◆ Exercise ◆
The listing below should be printed exactly, every line of it. Skip the pictures.
-- -- --
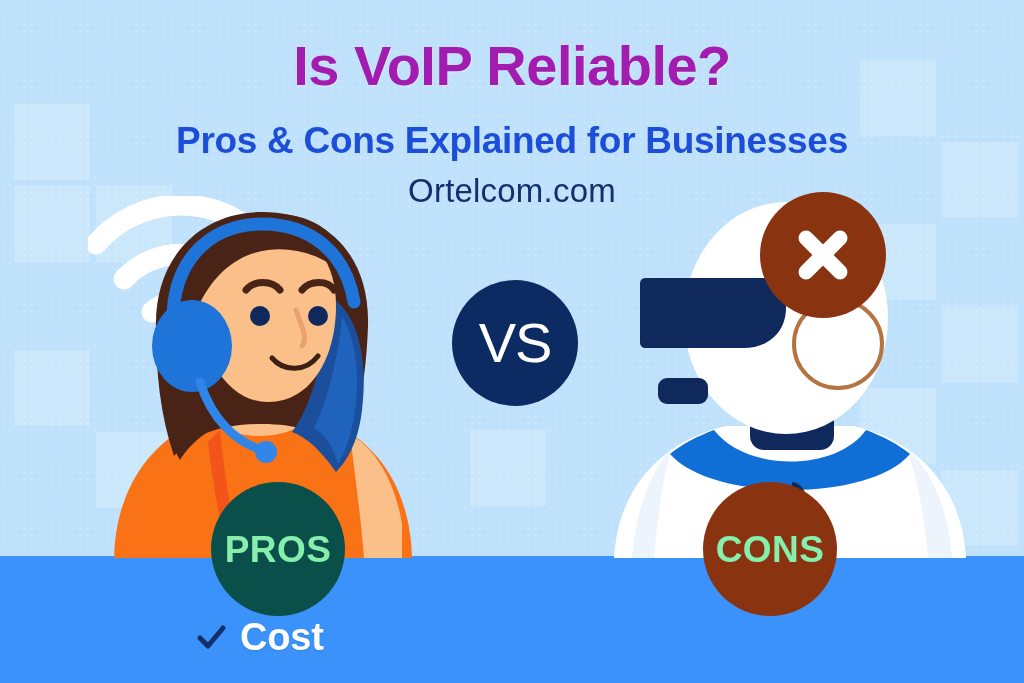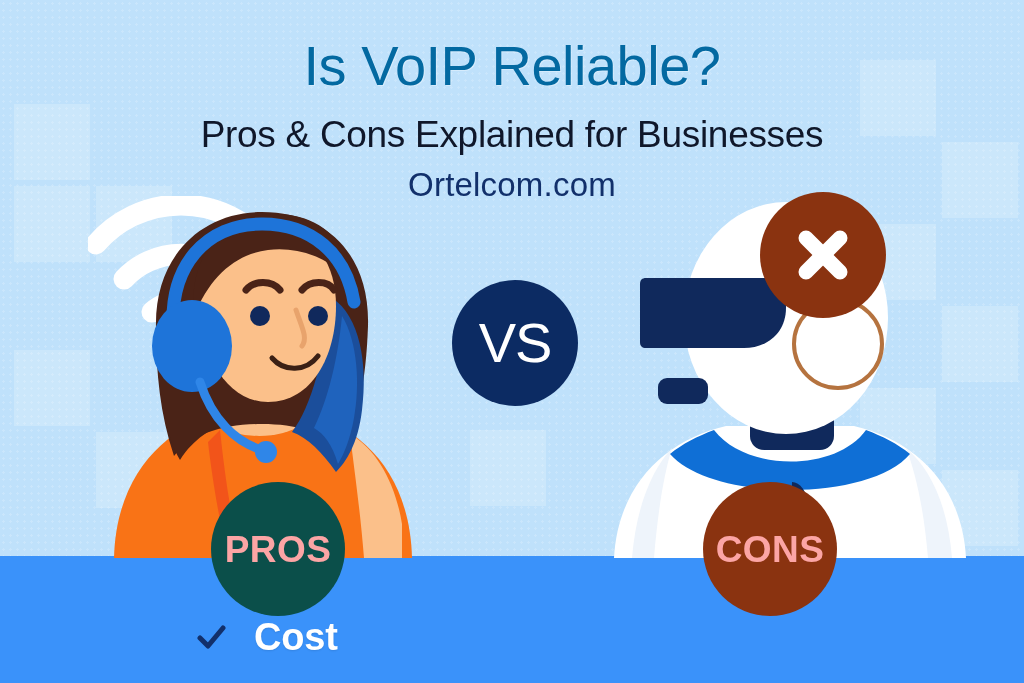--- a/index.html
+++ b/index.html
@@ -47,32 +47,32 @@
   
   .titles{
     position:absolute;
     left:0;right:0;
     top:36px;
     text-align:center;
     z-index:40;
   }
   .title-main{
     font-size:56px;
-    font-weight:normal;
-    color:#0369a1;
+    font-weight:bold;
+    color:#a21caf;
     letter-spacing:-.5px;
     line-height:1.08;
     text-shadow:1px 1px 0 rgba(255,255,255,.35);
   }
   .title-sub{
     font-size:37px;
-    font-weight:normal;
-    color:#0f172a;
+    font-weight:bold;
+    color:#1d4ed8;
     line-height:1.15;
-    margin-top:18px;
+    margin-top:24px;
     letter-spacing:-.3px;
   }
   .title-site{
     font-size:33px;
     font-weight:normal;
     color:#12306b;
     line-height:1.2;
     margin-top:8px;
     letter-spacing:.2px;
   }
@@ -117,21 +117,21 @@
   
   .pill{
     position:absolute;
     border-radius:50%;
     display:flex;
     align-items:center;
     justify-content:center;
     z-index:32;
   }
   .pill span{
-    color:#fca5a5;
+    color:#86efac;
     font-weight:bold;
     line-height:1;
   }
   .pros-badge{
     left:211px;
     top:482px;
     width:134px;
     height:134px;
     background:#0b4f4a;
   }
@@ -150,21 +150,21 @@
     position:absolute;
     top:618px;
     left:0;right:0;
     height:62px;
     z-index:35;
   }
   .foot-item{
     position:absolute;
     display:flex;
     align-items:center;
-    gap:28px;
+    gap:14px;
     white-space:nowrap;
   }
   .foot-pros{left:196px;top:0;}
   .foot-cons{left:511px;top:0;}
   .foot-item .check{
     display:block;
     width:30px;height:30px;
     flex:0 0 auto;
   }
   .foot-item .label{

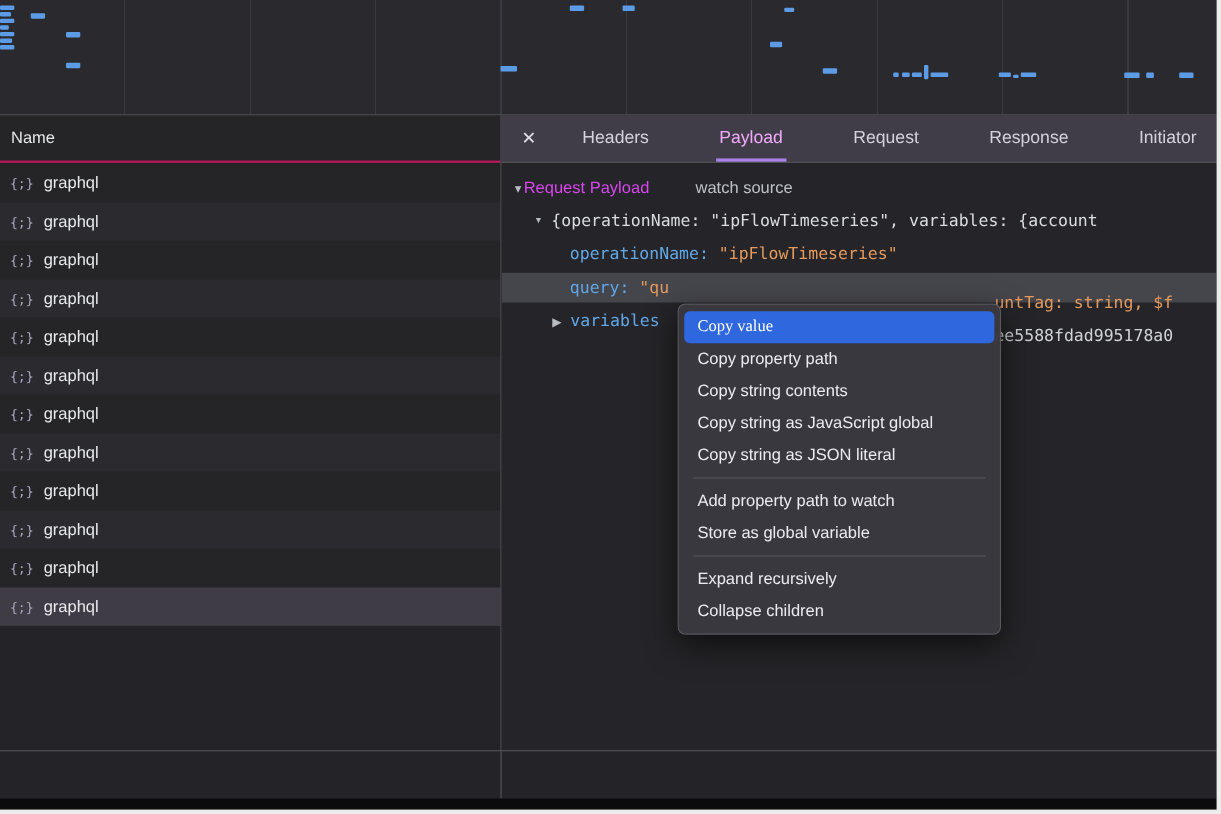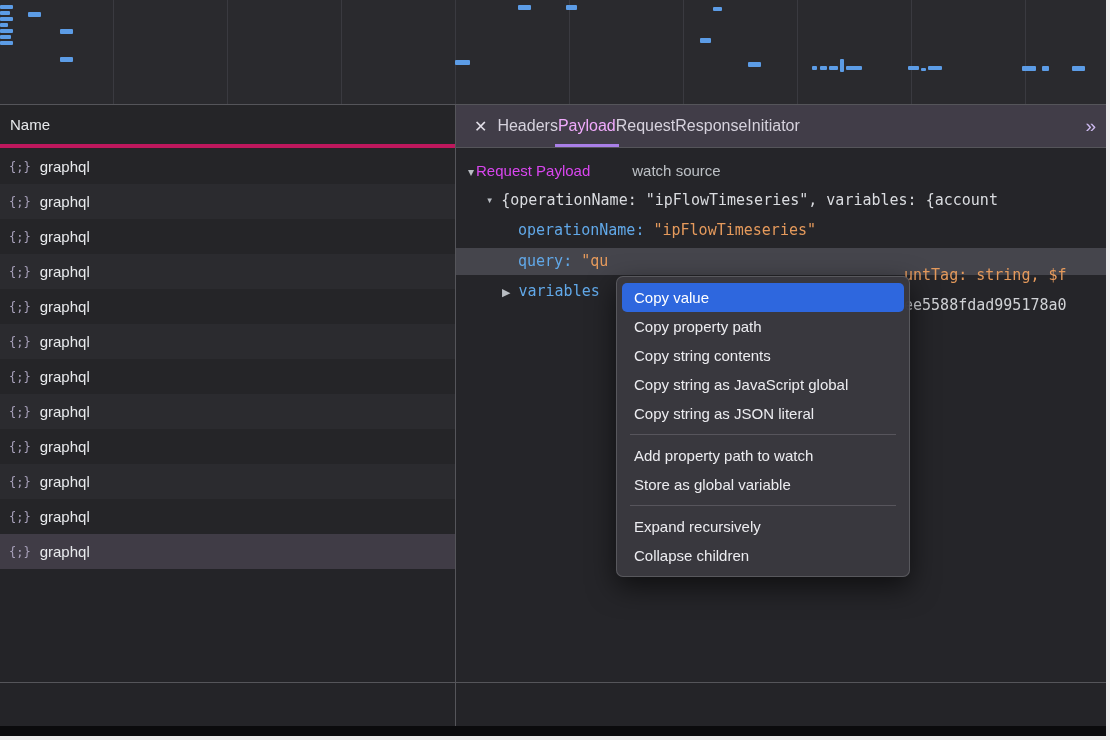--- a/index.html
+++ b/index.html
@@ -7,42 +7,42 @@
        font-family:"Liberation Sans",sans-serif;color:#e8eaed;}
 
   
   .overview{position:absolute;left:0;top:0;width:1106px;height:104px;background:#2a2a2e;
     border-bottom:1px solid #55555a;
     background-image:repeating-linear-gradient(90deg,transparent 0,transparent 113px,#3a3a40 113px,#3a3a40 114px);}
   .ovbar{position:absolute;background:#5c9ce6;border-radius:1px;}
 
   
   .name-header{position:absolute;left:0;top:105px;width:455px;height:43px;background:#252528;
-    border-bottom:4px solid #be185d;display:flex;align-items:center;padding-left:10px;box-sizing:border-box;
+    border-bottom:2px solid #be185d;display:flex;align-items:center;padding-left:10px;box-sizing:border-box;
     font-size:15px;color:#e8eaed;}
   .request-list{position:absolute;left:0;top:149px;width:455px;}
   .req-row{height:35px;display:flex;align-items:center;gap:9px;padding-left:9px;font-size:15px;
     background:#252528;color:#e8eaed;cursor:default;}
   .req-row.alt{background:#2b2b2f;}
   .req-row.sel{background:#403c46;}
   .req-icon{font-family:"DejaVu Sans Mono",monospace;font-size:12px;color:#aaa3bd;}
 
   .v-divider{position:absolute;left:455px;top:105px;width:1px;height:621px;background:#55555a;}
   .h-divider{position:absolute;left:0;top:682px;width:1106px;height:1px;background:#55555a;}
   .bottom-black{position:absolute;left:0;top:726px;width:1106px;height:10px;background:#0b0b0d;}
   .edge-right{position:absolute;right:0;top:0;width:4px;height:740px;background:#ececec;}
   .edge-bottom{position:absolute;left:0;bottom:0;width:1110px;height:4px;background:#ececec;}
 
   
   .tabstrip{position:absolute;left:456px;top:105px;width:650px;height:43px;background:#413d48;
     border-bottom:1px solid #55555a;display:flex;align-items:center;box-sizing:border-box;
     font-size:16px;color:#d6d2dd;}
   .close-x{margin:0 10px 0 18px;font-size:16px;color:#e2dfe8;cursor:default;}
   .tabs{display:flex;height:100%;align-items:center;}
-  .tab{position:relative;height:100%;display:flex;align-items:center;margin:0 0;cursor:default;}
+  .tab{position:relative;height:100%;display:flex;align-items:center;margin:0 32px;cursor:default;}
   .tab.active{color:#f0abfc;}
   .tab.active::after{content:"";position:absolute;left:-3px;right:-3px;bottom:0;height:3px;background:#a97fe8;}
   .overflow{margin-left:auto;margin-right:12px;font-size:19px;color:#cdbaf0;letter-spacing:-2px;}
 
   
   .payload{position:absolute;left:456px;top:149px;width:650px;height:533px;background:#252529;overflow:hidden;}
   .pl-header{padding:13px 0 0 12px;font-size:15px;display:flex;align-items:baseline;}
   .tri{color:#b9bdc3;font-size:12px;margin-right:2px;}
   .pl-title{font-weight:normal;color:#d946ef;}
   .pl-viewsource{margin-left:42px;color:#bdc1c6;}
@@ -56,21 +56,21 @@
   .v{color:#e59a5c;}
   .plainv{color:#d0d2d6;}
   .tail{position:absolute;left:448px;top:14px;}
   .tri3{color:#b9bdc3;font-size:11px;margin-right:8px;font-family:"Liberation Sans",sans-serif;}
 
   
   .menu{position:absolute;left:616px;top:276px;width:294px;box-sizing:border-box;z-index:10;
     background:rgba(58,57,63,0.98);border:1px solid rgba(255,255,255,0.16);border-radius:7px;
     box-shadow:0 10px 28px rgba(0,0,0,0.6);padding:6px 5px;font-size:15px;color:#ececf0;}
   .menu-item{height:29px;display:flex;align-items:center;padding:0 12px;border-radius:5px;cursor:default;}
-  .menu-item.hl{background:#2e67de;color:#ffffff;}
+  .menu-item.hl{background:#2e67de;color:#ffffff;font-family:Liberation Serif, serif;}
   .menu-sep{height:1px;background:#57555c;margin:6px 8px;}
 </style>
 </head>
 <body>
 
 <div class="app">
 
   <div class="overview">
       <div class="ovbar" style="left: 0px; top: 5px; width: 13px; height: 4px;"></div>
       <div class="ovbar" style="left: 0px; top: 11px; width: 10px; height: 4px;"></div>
-- -- --
◆ Response for this exercise ◆
--- a/index.html
+++ b/index.html
@@ -47,32 +47,32 @@
   
   .titles{
     position:absolute;
     left:0;right:0;
     top:36px;
     text-align:center;
     z-index:40;
   }
   .title-main{
     font-size:56px;
-    font-weight:normal;
-    color:#0369a1;
+    font-weight:bold;
+    color:#a21caf;
     letter-spacing:-.5px;
     line-height:1.08;
     text-shadow:1px 1px 0 rgba(255,255,255,.35);
   }
   .title-sub{
     font-size:37px;
-    font-weight:normal;
-    color:#0f172a;
+    font-weight:bold;
+    color:#1d4ed8;
     line-height:1.15;
-    margin-top:18px;
+    margin-top:24px;
     letter-spacing:-.3px;
   }
   .title-site{
     font-size:33px;
     font-weight:normal;
     color:#12306b;
     line-height:1.2;
     margin-top:8px;
     letter-spacing:.2px;
   }
@@ -117,21 +117,21 @@
   
   .pill{
     position:absolute;
     border-radius:50%;
     display:flex;
     align-items:center;
     justify-content:center;
     z-index:32;
   }
   .pill span{
-    color:#fca5a5;
+    color:#86efac;
     font-weight:bold;
     line-height:1;
   }
   .pros-badge{
     left:211px;
     top:482px;
     width:134px;
     height:134px;
     background:#0b4f4a;
   }
@@ -150,21 +150,21 @@
     position:absolute;
     top:618px;
     left:0;right:0;
     height:62px;
     z-index:35;
   }
   .foot-item{
     position:absolute;
     display:flex;
     align-items:center;
-    gap:28px;
+    gap:14px;
     white-space:nowrap;
   }
   .foot-pros{left:196px;top:0;}
   .foot-cons{left:511px;top:0;}
   .foot-item .check{
     display:block;
     width:30px;height:30px;
     flex:0 0 auto;
   }
   .foot-item .label{

--- a/index.html
+++ b/index.html
@@ -7,42 +7,42 @@
        font-family:"Liberation Sans",sans-serif;color:#e8eaed;}
 
   
   .overview{position:absolute;left:0;top:0;width:1106px;height:104px;background:#2a2a2e;
     border-bottom:1px solid #55555a;
     background-image:repeating-linear-gradient(90deg,transparent 0,transparent 113px,#3a3a40 113px,#3a3a40 114px);}
   .ovbar{position:absolute;background:#5c9ce6;border-radius:1px;}
 
   
   .name-header{position:absolute;left:0;top:105px;width:455px;height:43px;background:#252528;
-    border-bottom:4px solid #be185d;display:flex;align-items:center;padding-left:10px;box-sizing:border-box;
+    border-bottom:2px solid #be185d;display:flex;align-items:center;padding-left:10px;box-sizing:border-box;
     font-size:15px;color:#e8eaed;}
   .request-list{position:absolute;left:0;top:149px;width:455px;}
   .req-row{height:35px;display:flex;align-items:center;gap:9px;padding-left:9px;font-size:15px;
     background:#252528;color:#e8eaed;cursor:default;}
   .req-row.alt{background:#2b2b2f;}
   .req-row.sel{background:#403c46;}
   .req-icon{font-family:"DejaVu Sans Mono",monospace;font-size:12px;color:#aaa3bd;}
 
   .v-divider{position:absolute;left:455px;top:105px;width:1px;height:621px;background:#55555a;}
   .h-divider{position:absolute;left:0;top:682px;width:1106px;height:1px;background:#55555a;}
   .bottom-black{position:absolute;left:0;top:726px;width:1106px;height:10px;background:#0b0b0d;}
   .edge-right{position:absolute;right:0;top:0;width:4px;height:740px;background:#ececec;}
   .edge-bottom{position:absolute;left:0;bottom:0;width:1110px;height:4px;background:#ececec;}
 
   
   .tabstrip{position:absolute;left:456px;top:105px;width:650px;height:43px;background:#413d48;
     border-bottom:1px solid #55555a;display:flex;align-items:center;box-sizing:border-box;
     font-size:16px;color:#d6d2dd;}
   .close-x{margin:0 10px 0 18px;font-size:16px;color:#e2dfe8;cursor:default;}
   .tabs{display:flex;height:100%;align-items:center;}
-  .tab{position:relative;height:100%;display:flex;align-items:center;margin:0 0;cursor:default;}
+  .tab{position:relative;height:100%;display:flex;align-items:center;margin:0 32px;cursor:default;}
   .tab.active{color:#f0abfc;}
   .tab.active::after{content:"";position:absolute;left:-3px;right:-3px;bottom:0;height:3px;background:#a97fe8;}
   .overflow{margin-left:auto;margin-right:12px;font-size:19px;color:#cdbaf0;letter-spacing:-2px;}
 
   
   .payload{position:absolute;left:456px;top:149px;width:650px;height:533px;background:#252529;overflow:hidden;}
   .pl-header{padding:13px 0 0 12px;font-size:15px;display:flex;align-items:baseline;}
   .tri{color:#b9bdc3;font-size:12px;margin-right:2px;}
   .pl-title{font-weight:normal;color:#d946ef;}
   .pl-viewsource{margin-left:42px;color:#bdc1c6;}
@@ -56,21 +56,21 @@
   .v{color:#e59a5c;}
   .plainv{color:#d0d2d6;}
   .tail{position:absolute;left:448px;top:14px;}
   .tri3{color:#b9bdc3;font-size:11px;margin-right:8px;font-family:"Liberation Sans",sans-serif;}
 
   
   .menu{position:absolute;left:616px;top:276px;width:294px;box-sizing:border-box;z-index:10;
     background:rgba(58,57,63,0.98);border:1px solid rgba(255,255,255,0.16);border-radius:7px;
     box-shadow:0 10px 28px rgba(0,0,0,0.6);padding:6px 5px;font-size:15px;color:#ececf0;}
   .menu-item{height:29px;display:flex;align-items:center;padding:0 12px;border-radius:5px;cursor:default;}
-  .menu-item.hl{background:#2e67de;color:#ffffff;}
+  .menu-item.hl{background:#2e67de;color:#ffffff;font-family:Liberation Serif, serif;}
   .menu-sep{height:1px;background:#57555c;margin:6px 8px;}
 </style>
 </head>
 <body>
 
 <div class="app">
 
   <div class="overview">
       <div class="ovbar" style="left: 0px; top: 5px; width: 13px; height: 4px;"></div>
       <div class="ovbar" style="left: 0px; top: 11px; width: 10px; height: 4px;"></div>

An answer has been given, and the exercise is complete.